2016-03-01 Thread Bastian Bittorf
* Szabolcs Nagy  [29.02.2016 20:35]:
> a possible fix is attached, the handling of ^ and $
> in BRE is suboptimal, but that will need a bigger
> refactoring.

thank you, fixes it for me on x86/UML and MIPS/ar71xx.

bye, bastian
___
openwrt-devel mailing list
openwrt-devel@lists.openwrt.org
https://lists.openwrt.org/cgi-bin/mailman/listinfo/openwrt-devel


Re: [OpenWrt-Devel] [musl] regex issue / asterisk / musl / sed

2016-02-29 Thread Szabolcs Nagy
* Szabolcs Nagy  [2016-02-29 14:53:48 +0100]:
> * Bastian Bittorf  [2016-02-29 13:57:36 +0100]:
> > root@box:~ echo 'o*o' | sed -e 's/*/asterisk/g'
> > sed: bad regex '*': Invalid regexp
> > root@box:~ echo 'o*o' | sed -e 's/\*/asterisk/g'
> > oasterisko
> > 
> > it's musl 1.1.14 on OpenWrt / r48814
> > both commands are working fine with glibc and uclibc
> > but the first invokation fails with musl 1.1.14 but
> > works with musl 1.1.13. unsre if the prob is on my
> > side, maybe $you have an idea...
> 
> yes, i introduced this regression in
> http://git.musl-libc.org/cgit/musl/commit/?id=7eaa76fc2e7993582989d3838b1ac32dd8abac09
> 
> because i missed the special * behaviour for BRE,
> but even before that ^* was broken so just reverting
> the patch is not enough, handling * after an anchor
> or assertion correctly needs more code changes.

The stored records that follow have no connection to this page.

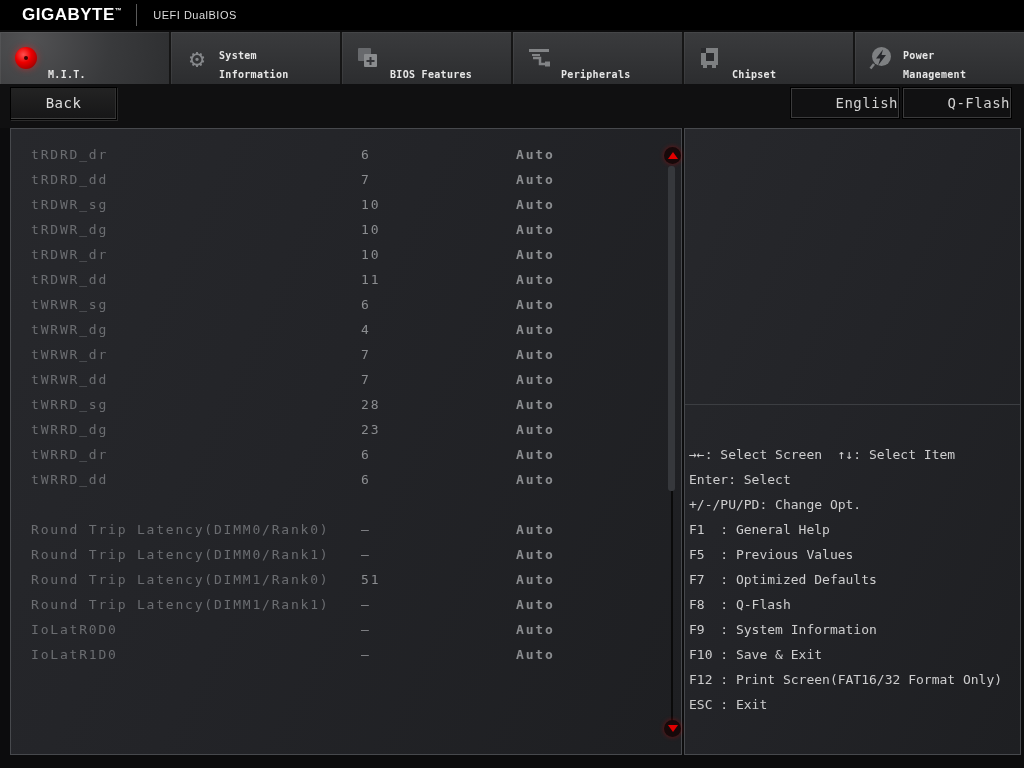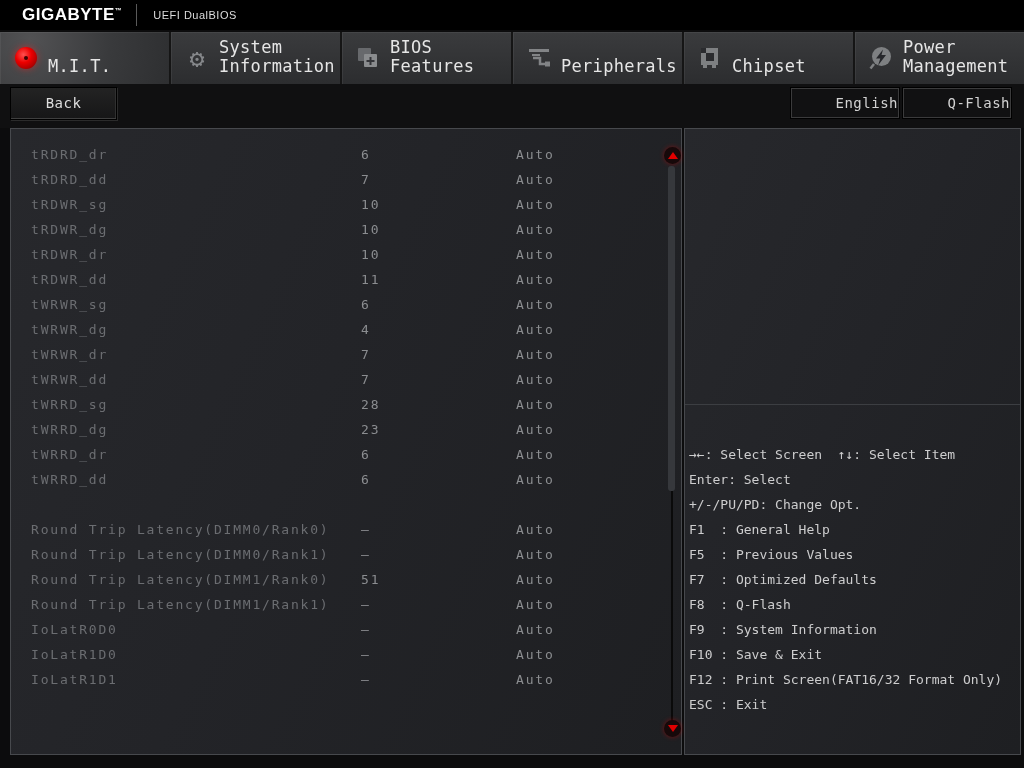--- a/index.html
+++ b/index.html
@@ -45,8 +45,8 @@
     margin-right:8px; color:#85878a; font-size:25px; line-height:25px;
   }
   .tab-label {
-    align-self:flex-end; padding-bottom:8px; width:96px;
-    font-size:17px; line-height:19px; color:#e6e6e6; letter-spacing:0.3px;
+    align-self:flex-end; padding-bottom:0; width:96px;
+    font-size:10px; line-height:19px; color:#e6e6e6; letter-spacing:0.3px;font-weight:bold;
   }
   .mit-dot {
     width:22px; height:22px; border-radius:50%;

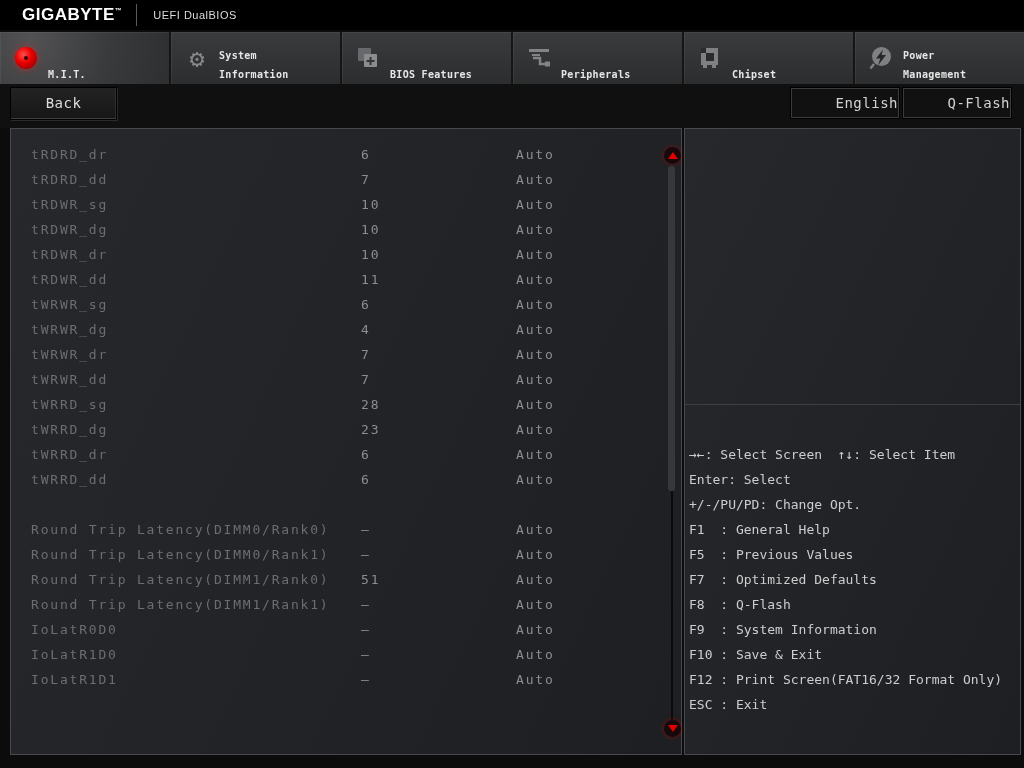--- a/index.html
+++ b/index.html
@@ -93,7 +93,7 @@
   .row.spacer { height:25px; }
   .r-name  { display:inline-block; width:330px; color:#6b6d71; }
   .r-value { display:inline-block; width:155px; color:#8b8d90; }
-  .r-mode  { display:inline-block; color:#8b8d90; }
+  .r-mode  { display:inline-block; color:#8b8d90;font-weight:bold; }
   
   .scroll-arrow {
     position:absolute; left:653px; width:17px; height:17px; border-radius:50%;

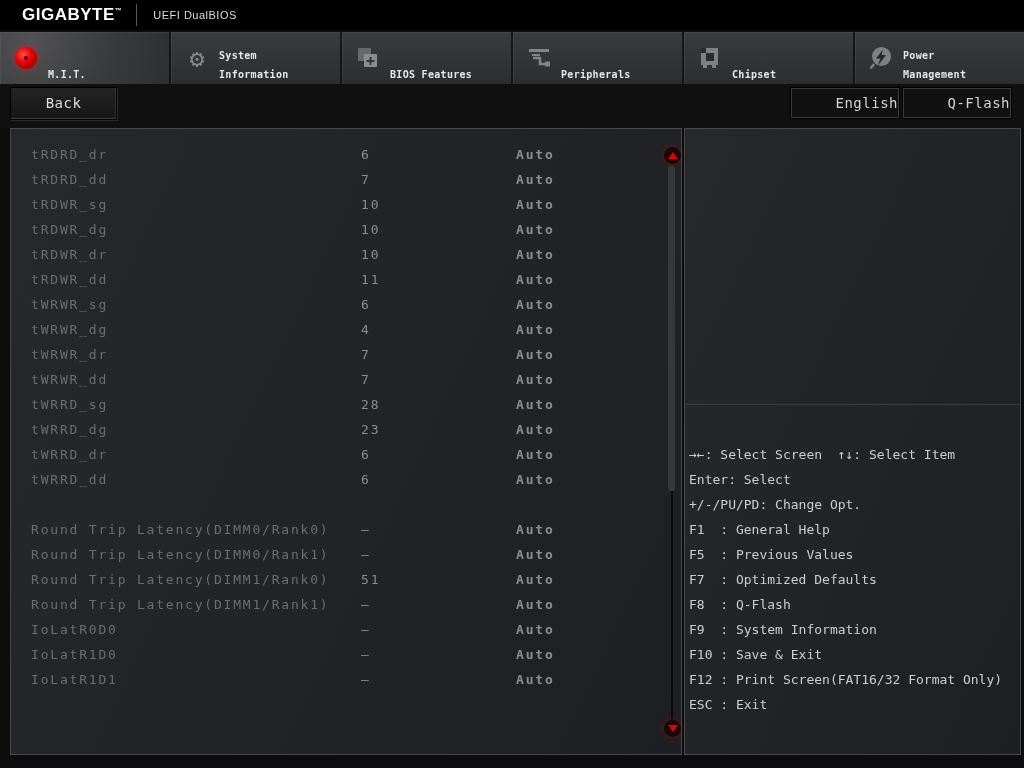--- a/index.html
+++ b/index.html
@@ -225,7 +225,6 @@
         <div class="row"><span class="r-name">Round Trip Latency(DIMM1/Rank1)</span><span class="r-value">–</span><span class="r-mode">Auto</span></div>
         <div class="row"><span class="r-name">IoLatR0D0</span><span class="r-value">–</span><span class="r-mode">Auto</span></div>
         <div class="row"><span class="r-name">IoLatR1D0</span><span class="r-value">–</span><span class="r-mode">Auto</span></div>
-        <div class="row"><span class="r-name">IoLatR1D1</span><span class="r-value">–</span><span class="r-mode">Auto</span></div>
       </div>
     <div class="scroll-arrow scroll-up">
         <span class="tri-up"></span>

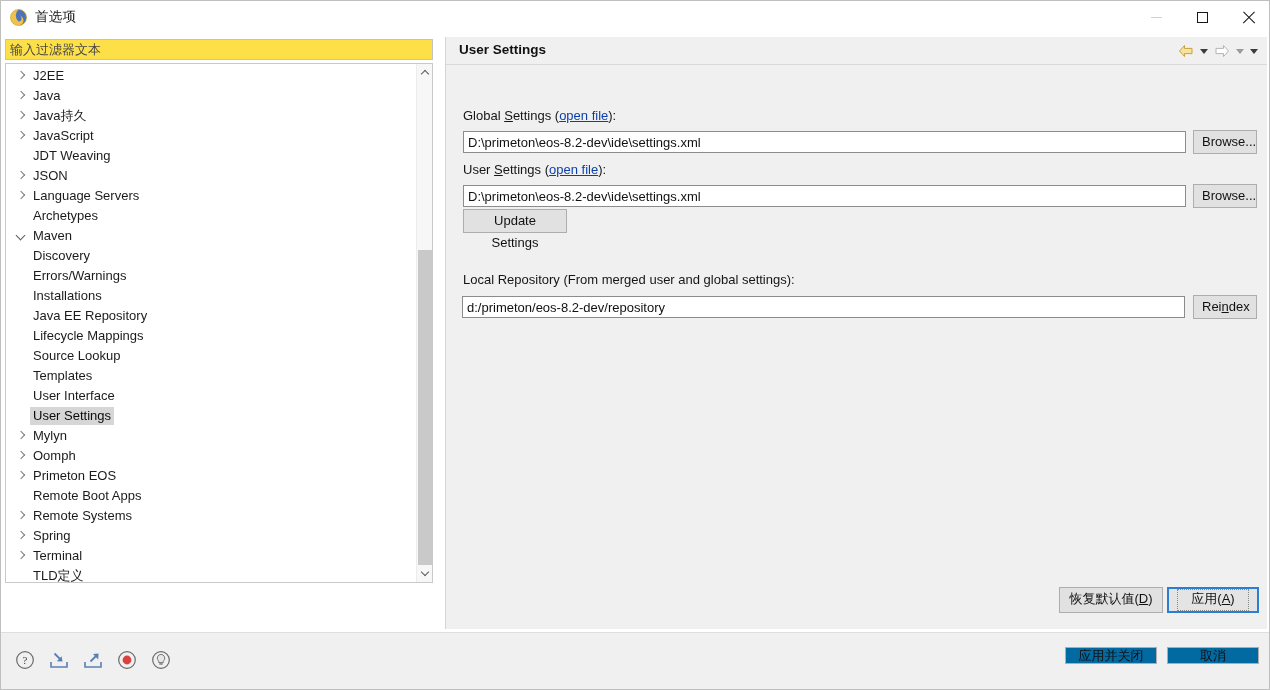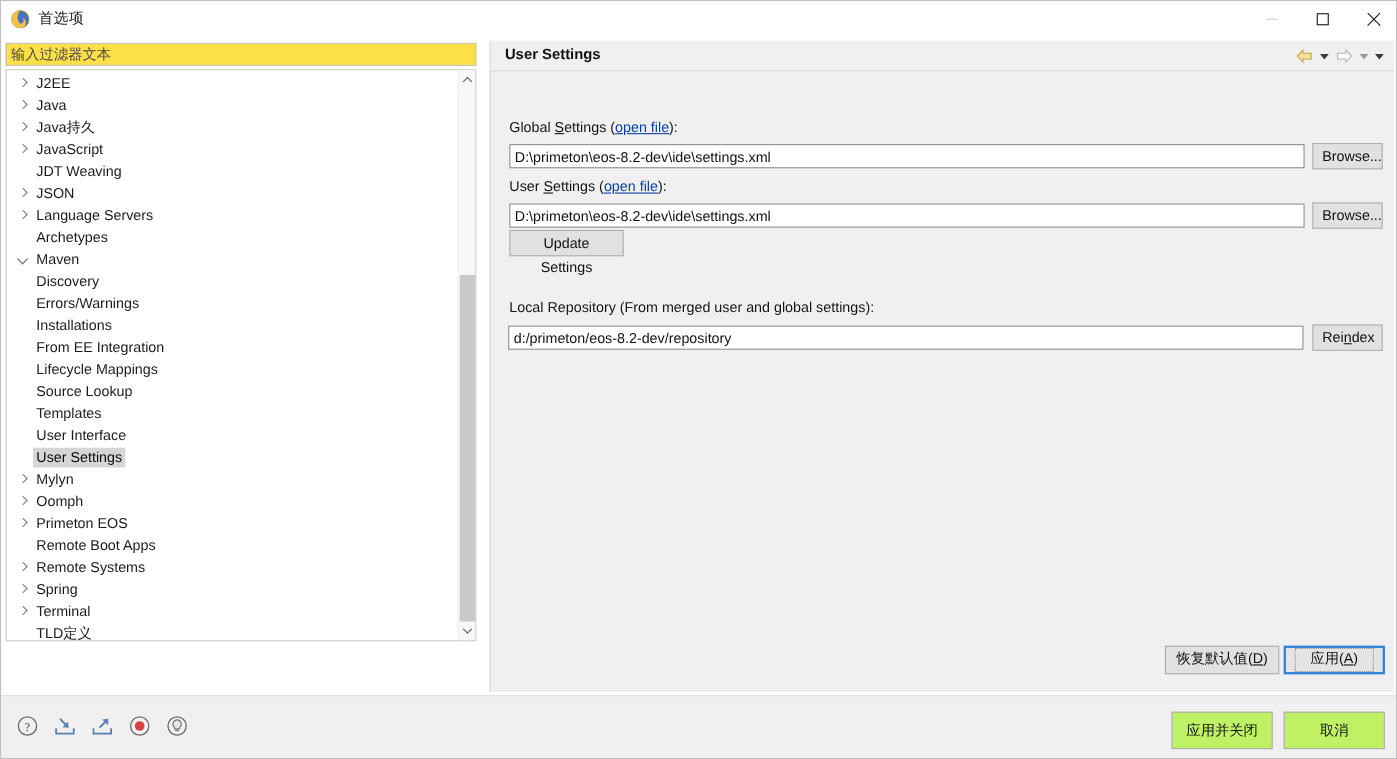--- a/index.html
+++ b/index.html
@@ -355,7 +355,7 @@
           <span class="tree-label">Installations</span>
         </div>
         <div class="tree-row child">
-          <span class="tree-label">From EE Integration</span>
+          <span class="tree-label">Java EE Repository</span>
         </div>
         <div class="tree-row child">
           <span class="tree-label">Lifecycle Mappings</span>

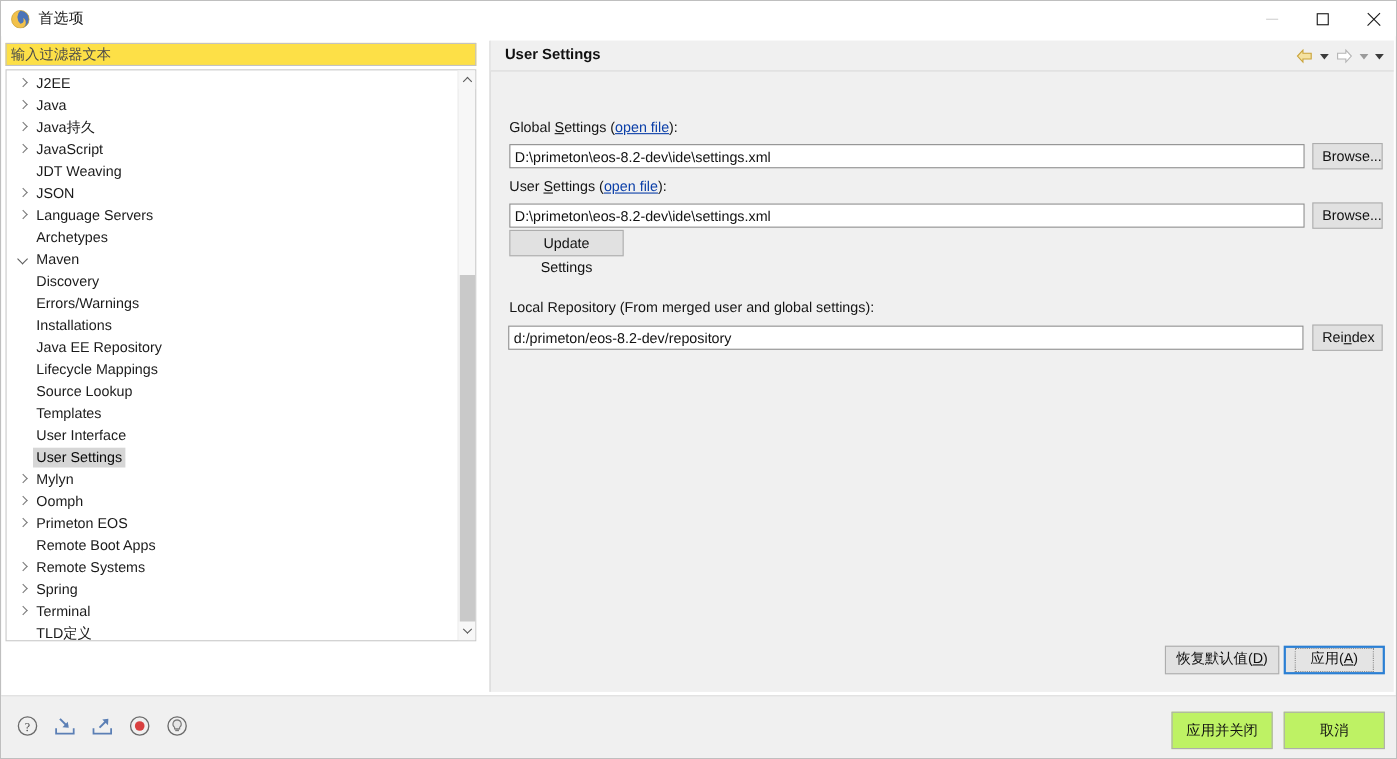--- a/index.html
+++ b/index.html
@@ -267,8 +267,8 @@
     display: flex; gap: 10px;
   }
   .bbtn {
-    width: 92px; height: 34px;
-    background: #bef264;
+    width: 92px; height: 17px;
+    background: #0369a1;
     border: 1px solid #adadad;
     font-size: 13px; color: #111;
     display:flex; align-items:center; justify-content:center;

a possible fix is attached, the handling of ^ and $
in BRE is suboptimal, but that will need a bigger
refactoring.

>From b4abe263b2bc0c183274d1aec70cc586e4a46ba1 Mon Sep 17 00:00:00 2001
From: Szabolcs Nagy 
Date: Mon, 29 Feb 2016 15:04:46 +
Subject: [PATCH 1/2] fix * at the start of a BRE subexpression

commit 7eaa76fc2e7993582989d3838b1ac32dd8abac09 made * invalid at
the start of a BRE subexpression, but it should be accepted as
literal * there according to the standard.

This patch does not fix subexpressions starting with ^*.
---
 src/regex/regcomp.c |4 
 1 file changed, 4 deletions(-)

diff --git a/src/regex/regcomp.c b/src/regex/regcomp.c
index da6abd1..7a2864c 100644
--- a/src/regex/regcomp.c
+++ b/src/regex/regcomp.c
@@ -889,7 +889,6 @@ static reg_errcode_t parse_atom(tre_parse_ctx_t *ctx, const char *s)
 		s++;
 		break;
 	case '*':
-		return REG_BADPAT;
 	case '{':
 	case '+':
 	case '?':
@@ -978,9 +977,6 @@ static reg_errcode_t tre_parse(tre_parse_ctx_t *ctx)
 		}
 
 	parse_iter:
-		/* extension: repetitions are rejected after an empty node
-		   eg. (+), |*, {2}, but assertions are not treated as empty
-		   so ^* or $? are accepted currently. */
 		for (;;) {
 			int min, max;
 
-- 
1.7.9.5

>From d24223c8b344ab3c58f1b9200379bd5349bb8cee Mon Sep 17 00:00:00 2001
From: Szabolcs Nagy 
Date: Mon, 29 Feb 2016 16:36:25 +
Subject: [PATCH 2/2] fix ^* at the start of a complete BRE

This is a workaround to treat * as literal * at the start of a BRE.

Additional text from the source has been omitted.